Really long winded - family problems

Fatty_no_more

Slimming for my children
Hi guys.
just not sure where to go from here really....

in short.

I have never gotten on with my dad. He is an evil nasty person and hima nd my mum finally split up 4 years ago.

They split the day after me and my husband moved in together and then when we got married i didnt want him to come but i invited him to keep the piece and wish i hadnt as he sat with a sour face all day.
His sisters get involved all the time nad tell me i should be the bigger person etc but i cant have any compassion for him theres so much water under the brideg and the only reason i have any contact with him is cos i do actually like my aunts and his side of the family.

It was my sons first birthday on nye and he was invited they werent as they are his great aunts and my son has 11 aunts and uncles who were comeing and we just didnt have the room.
When I called my dad on my sons birthday he went on about how he hadnt been there and how it would be lovely as none of my sons aunts and uncles were invited, they werent invted cos i didnt have the space.

So i emailed my aunt and she basically sent a long email back saying that i was out of order i should put myself in my dads shoes and he is hurt and blah blah.

He is an evil bitter and twisted lying old man. and i am seriously thinking of cutting all ties with him and his family just so i can get on with mine but then i will miss certain memebers of my family but i just cant deal with him in my life anymore.

I dunno what to do.

Anyone else in a similar situation?
 
I have, at varying times, severed ties with both my parents. With my mother, I felt as though she was very manipulative and was having a really bad effect on my own feelings of self-worth. Nothing I ever did felt like it was good enough, and she made a number of decisions that I as a parent could not have ever condoned or made. It started to really eat away at me and I couldnt cope any more.

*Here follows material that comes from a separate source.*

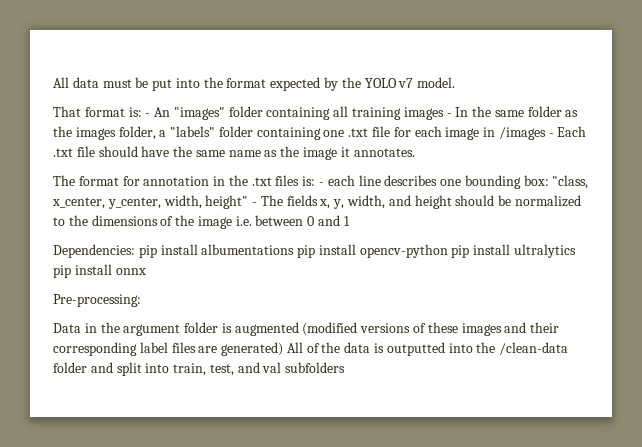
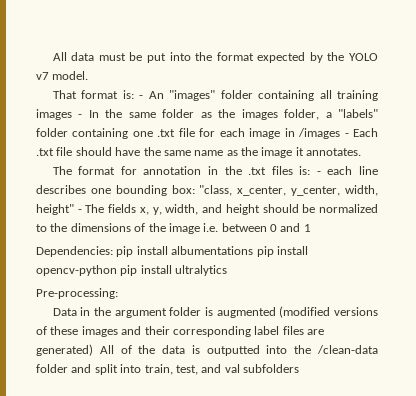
- Dependencies: pip install albumentations pip install opencv-python pip install ultralytics pip install onnx
+ Dependencies: pip install albumentations pip install opencv-python pip install ultralytics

After one particularly bad incident, I cut all ties. I just couldnt keep putting myself through this any more, and it was the best thing I ever did. We didnt speak for 5 years, despite some half-hearted efforts by my brother to fix things, and in that time I spent a long time healing myself and building myself back up and learning more about myself as a person and stopped worrying about how she would view my decisions.

We are on much better terms now, and she doesnt play any of the games she used to because she knows I am perfectly capable of coping on my own and walking away if I am not happy.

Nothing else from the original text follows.